Things looked rosier in the morning, as she lay with Lee's arm around her shoulder while they drank their morning coffee.

"You see," Kate was saying, "what I had hoped to
do was assemble enough quotes of my own to meet him on his own ground.
I even got a book of quotations and started it off--The vow that
binds too strictly snaps itself and 'I hate quotations. Tell me
what you know," that kind of thing. But I can't do it. I
just don't have time to memorize the whole damn book."

"You saw the notes, that Eve and Philip Gardner called?"

"I did. I'll call them later."

"She's only here for another month, did you know that?"

"So she told me. About six times. I don't know what I can do, Sawyer won't see her."

The phone rang.

"Oh hell, it's not even eight o'clock."

"Let the machine get it," Lee said, but Kate was already stretched across to the telephone.

"Yes?" she demanded. "Oh, Al. Hi. Yeah, I was
expecting someone else. What's--Who?" Kate became
quiet and listened for a long time, unconsciously disentangling herself
from Lee's embrace until she was sitting upright on the edge of
the bed. "What do they think about her chances?" she said
finally, listening again. "Okay. Sure. Do you have someone at the
hospital? Good. See you there, twenty minutes." She hung up and
went to the closet.

"That wasn't about David Sawyer, was it?" Lee asked.

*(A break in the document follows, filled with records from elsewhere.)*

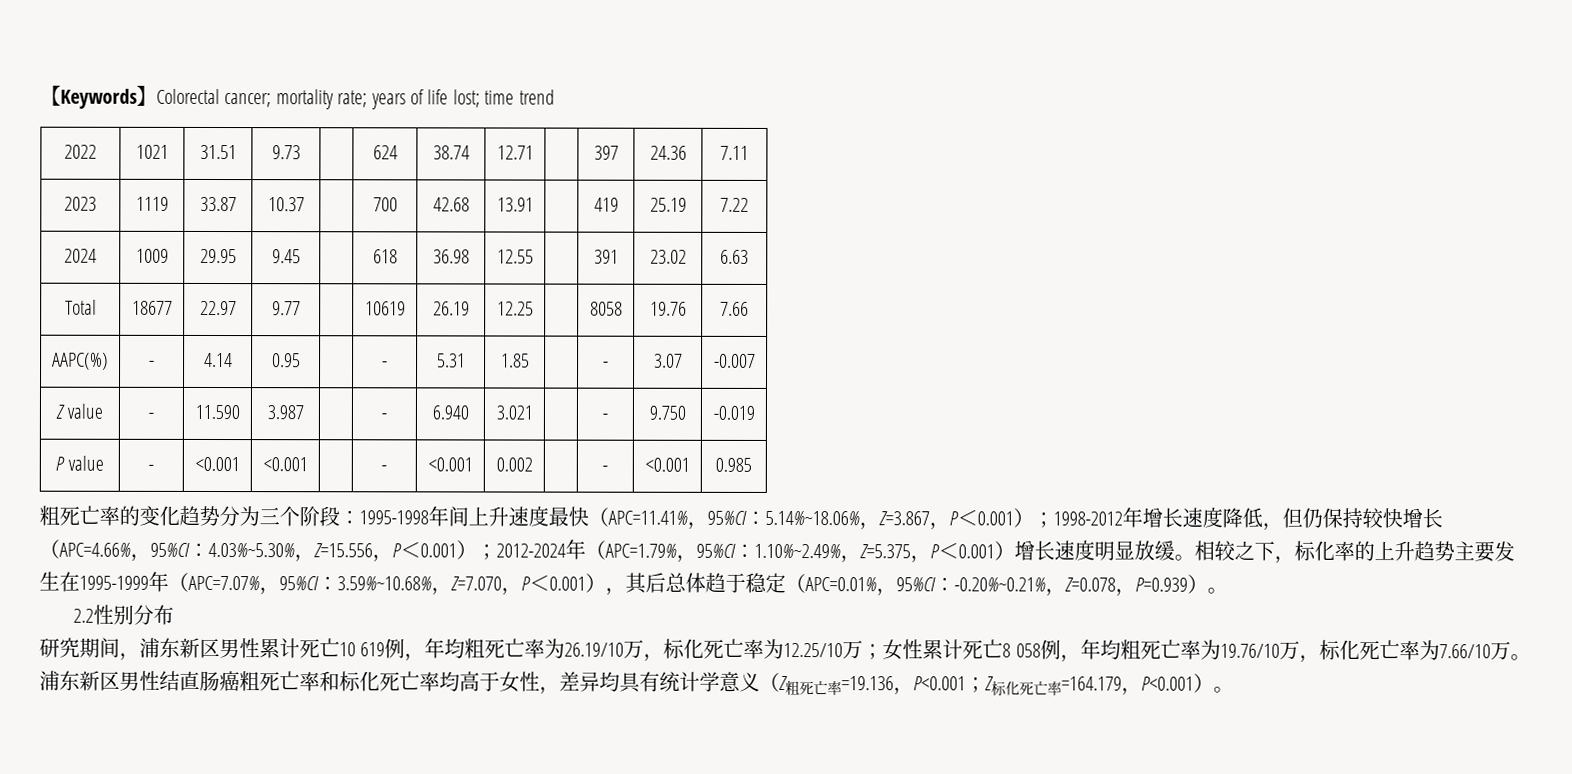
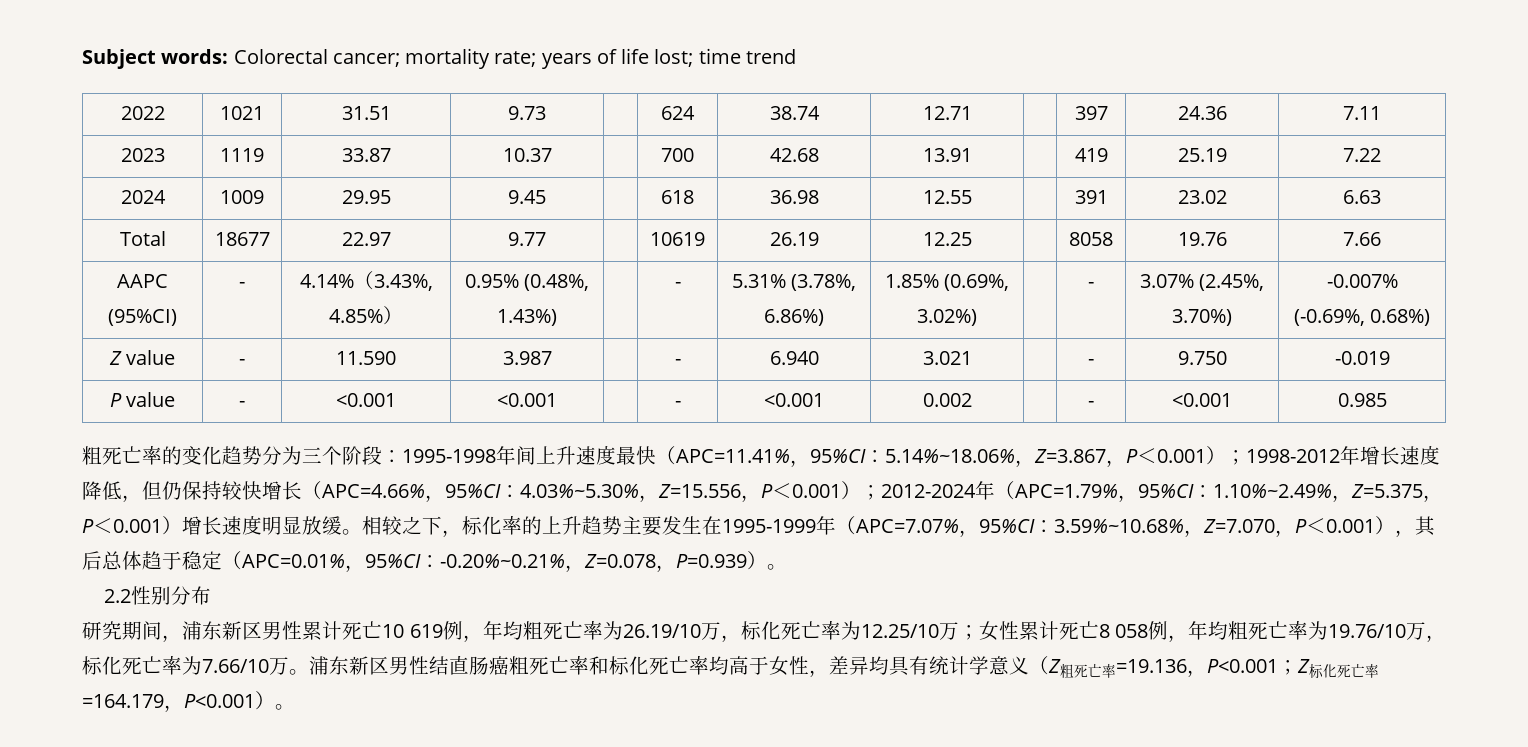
- 【Keywords】Colorectal cancer; mortality rate; years of life lost; time trend
+ Subject words: Colorectal cancer; mortality rate; years of life lost; time trend
- AAPC(%) | - | 4.14 | 0.95 | | - | 5.31 | 1.85 | | - | 3.07 | -0.007
+ AAPC (95%CI) | - | 4.14%（3.43%, 4.85%） | 0.95% (0.48%, 1.43%) | | - | 5.31% (3.78%, 6.86%) | 1.85% (0.69%, 3.02%) | | - | 3.07% (2.45%, 3.70%) | -0.007% (-0.69%, 0.68%)

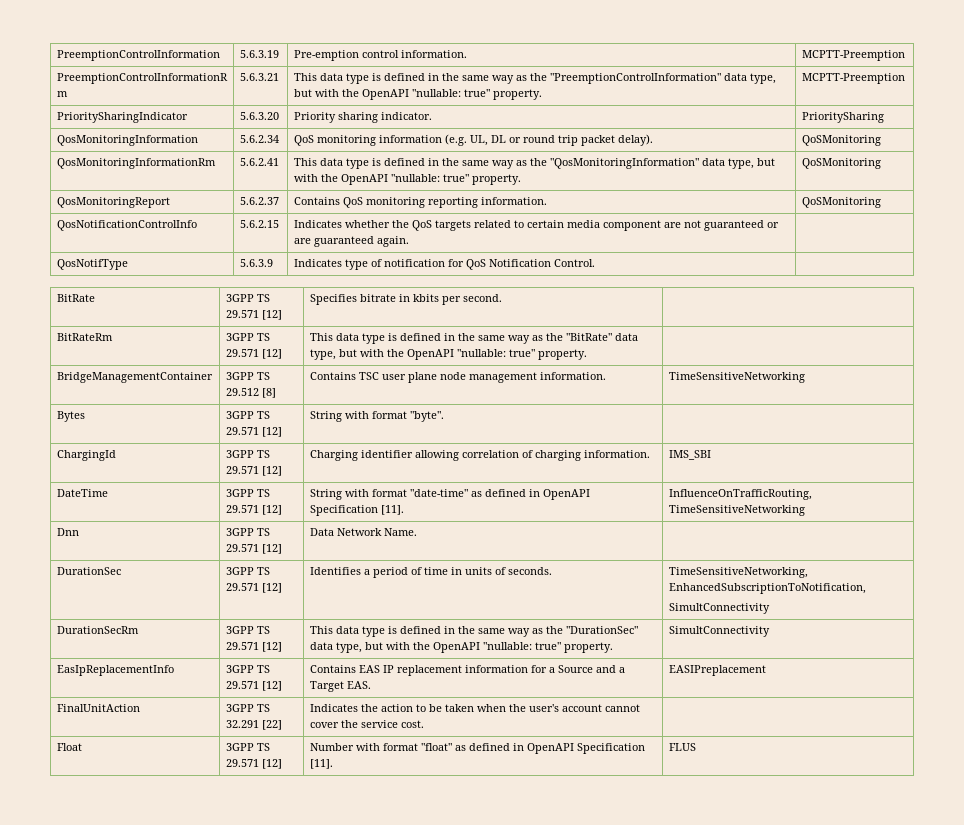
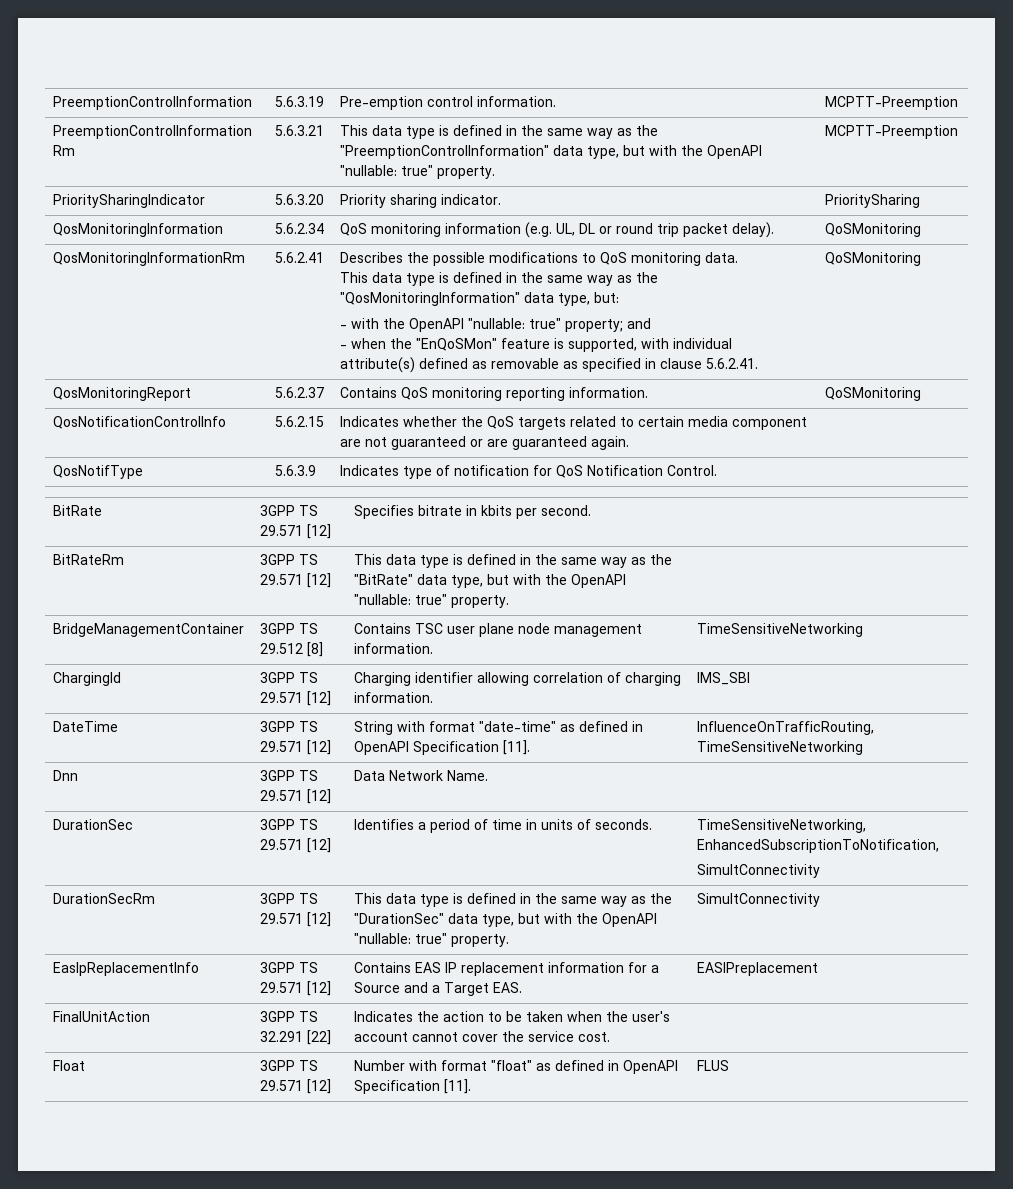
+ Describes the possible modifications to QoS monitoring data.
- This data type is defined in the same way as the "QosMonitoringInformation" data type, but with the OpenAPI "nullable: true" property.
+ This data type is defined in the same way as the "QosMonitoringInformation" data type, but:
+ - with the OpenAPI "nullable: true" property; and
+ - when the "EnQoSMon" feature is supported, with individual attribute(s) defined as removable as specified in clause 5.6.2.41.
- Bytes | 3GPP TS 29.571 [12] | String with format "byte". |

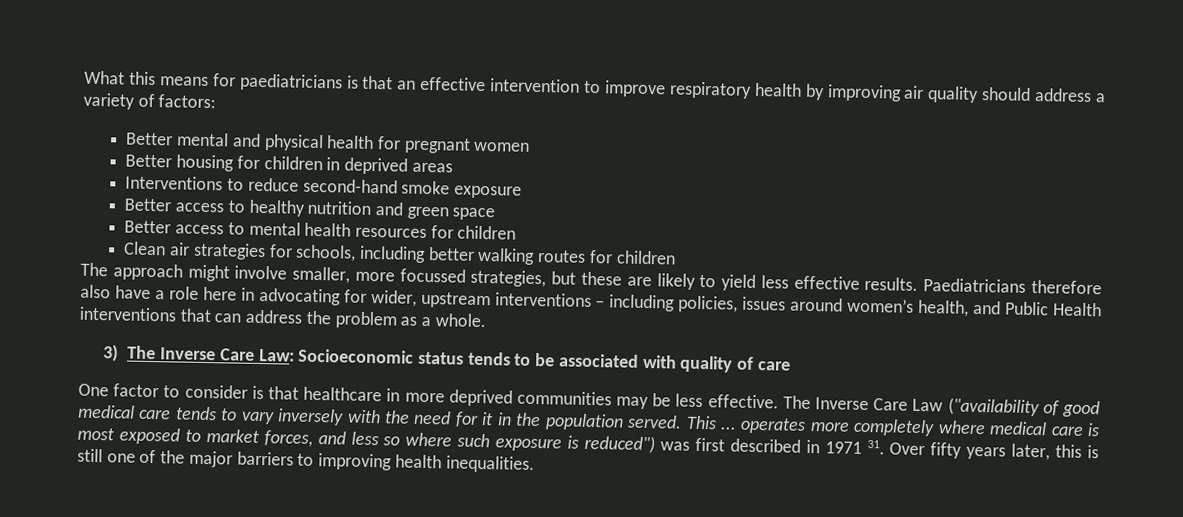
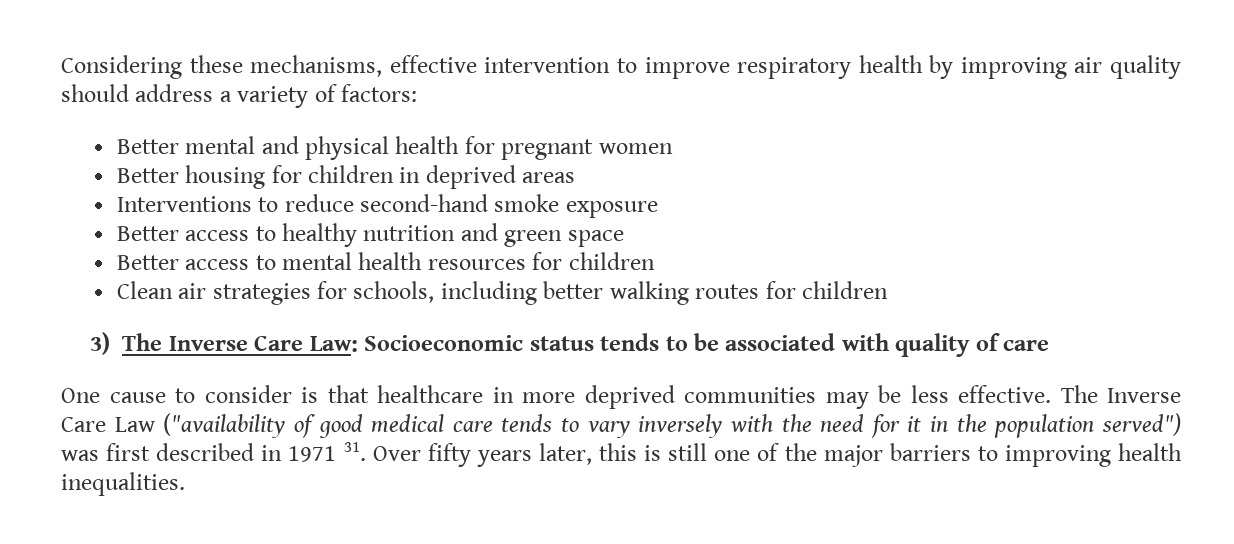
- What this means for paediatricians is that an effective intervention to improve respiratory health by improving air quality should address a variety of factors:
+ Considering these mechanisms, effective intervention to improve respiratory health by improving air quality should address a variety of factors:
- The approach might involve smaller, more focussed strategies, but these are likely to yield less effective results. Paediatricians therefore also have a role here in advocating for wider, upstream interventions – including policies, issues around women’s health, and Public Health interventions that can address the problem as a whole.
- One factor to consider is that healthcare in more deprived communities may be less effective.
+ One cause to consider is that healthcare in more deprived communities may be less effective.
- The Inverse Care Law ("availability of good medical care tends to vary inversely with the need for it in the population served. This ... operates more completely where medical care is most exposed to market forces, and less so where such exposure is reduced") was first described in 1971 31. Over fifty years later, this is still one of the major barriers to improving health inequalities.
+ The Inverse Care Law ("availability of good medical care tends to vary inversely with the need for it in the population served") was first described in 1971 31. Over fifty years later, this is still one of the major barriers to improving health inequalities.

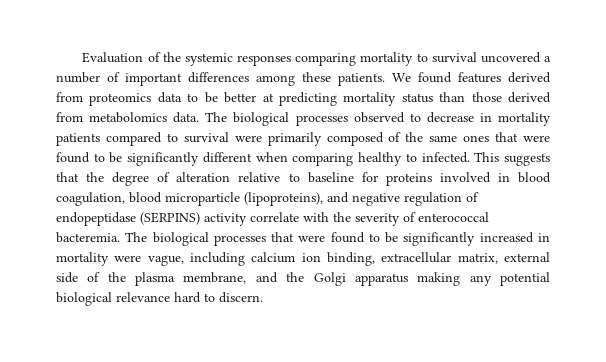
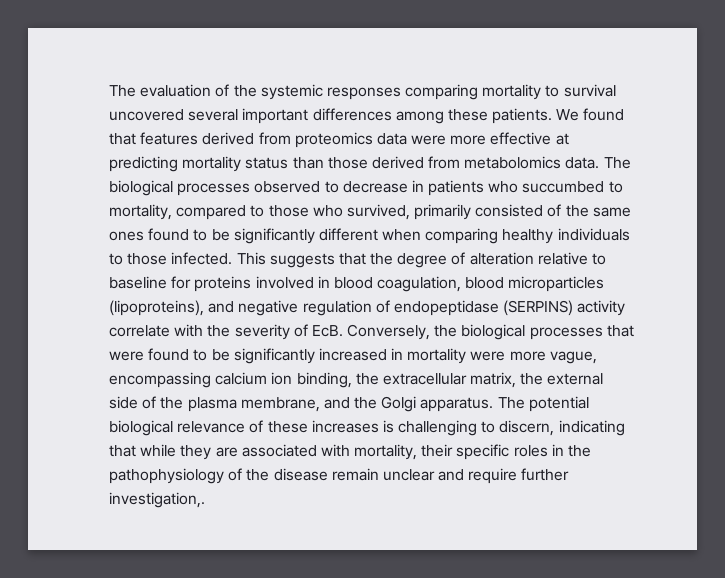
- Evaluation of the systemic responses comparing mortality to survival uncovered a number of important differences among these patients.
+ The evaluation of the systemic responses comparing mortality to survival uncovered several important differences among these patients.
- We found features derived from proteomics data to be better at predicting mortality status than those derived from metabolomics data.
+ We found that features derived from proteomics data were more effective at predicting mortality status than those derived from metabolomics data.
- The biological processes observed to decrease in mortality patients compared to survival were primarily composed of the same ones that were found to be significantly different when comparing healthy to infected.
+ The biological processes observed to decrease in patients who succumbed to mortality, compared to those who survived, primarily consisted of the same ones found to be significantly different when comparing healthy individuals to those infected.
- This suggests that the degree of alteration relative to baseline for proteins involved in blood coagulation, blood microparticle (lipoproteins), and negative regulation of endopeptidase (SERPINS) activity correlate with the severity of enterococcal bacteremia. The biological processes that were found to be significantly increased in mortality were vague, including calcium ion binding, extracellular matrix, external side of the plasma membrane, and the Golgi apparatus making any potential biological relevance hard to discern.
+ This suggests that the degree of alteration relative to baseline for proteins involved in blood coagulation, blood microparticles (lipoproteins), and negative regulation of endopeptidase (SERPINS) activity correlate with the severity of EcB. Conversely, the biological processes that were found to be significantly increased in mortality were more vague, encompassing calcium ion binding, the extracellular matrix, the external side of the plasma membrane, and the Golgi apparatus. The potential biological relevance of these increases is challenging to discern, indicating that while they are associated with mortality, their specific roles in the pathophysiology of the disease remain unclear and require further investigation,.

"David... Oh. No, it's another case--fifty
suspects and now one of the family decided he knows which of his
cousins did it and so he took a shot at her early this morning. Several
shots, through the wall of her bedroom, and one of them hit her.
They're all nuts, the whole family. No, I won't bother with
breakfast."

The shower went on and, after two minutes, off again. Kate emerged,
her hair wet but her clothes on, kissed Lee absently, and left. Lee
listened to her lover's feet on the stairs, the familiar pause in
front of the closet while the wicked gun was strapped on, then the
front door opened and closed. A car started up on the street outside,
where Kate had left it instead of rattling the garage door late last
night, and she was gone. Lee sighed and set about the laborious
business of the day.

Not that night, nor the next morning, but the following day over dinner the conversation was resumed.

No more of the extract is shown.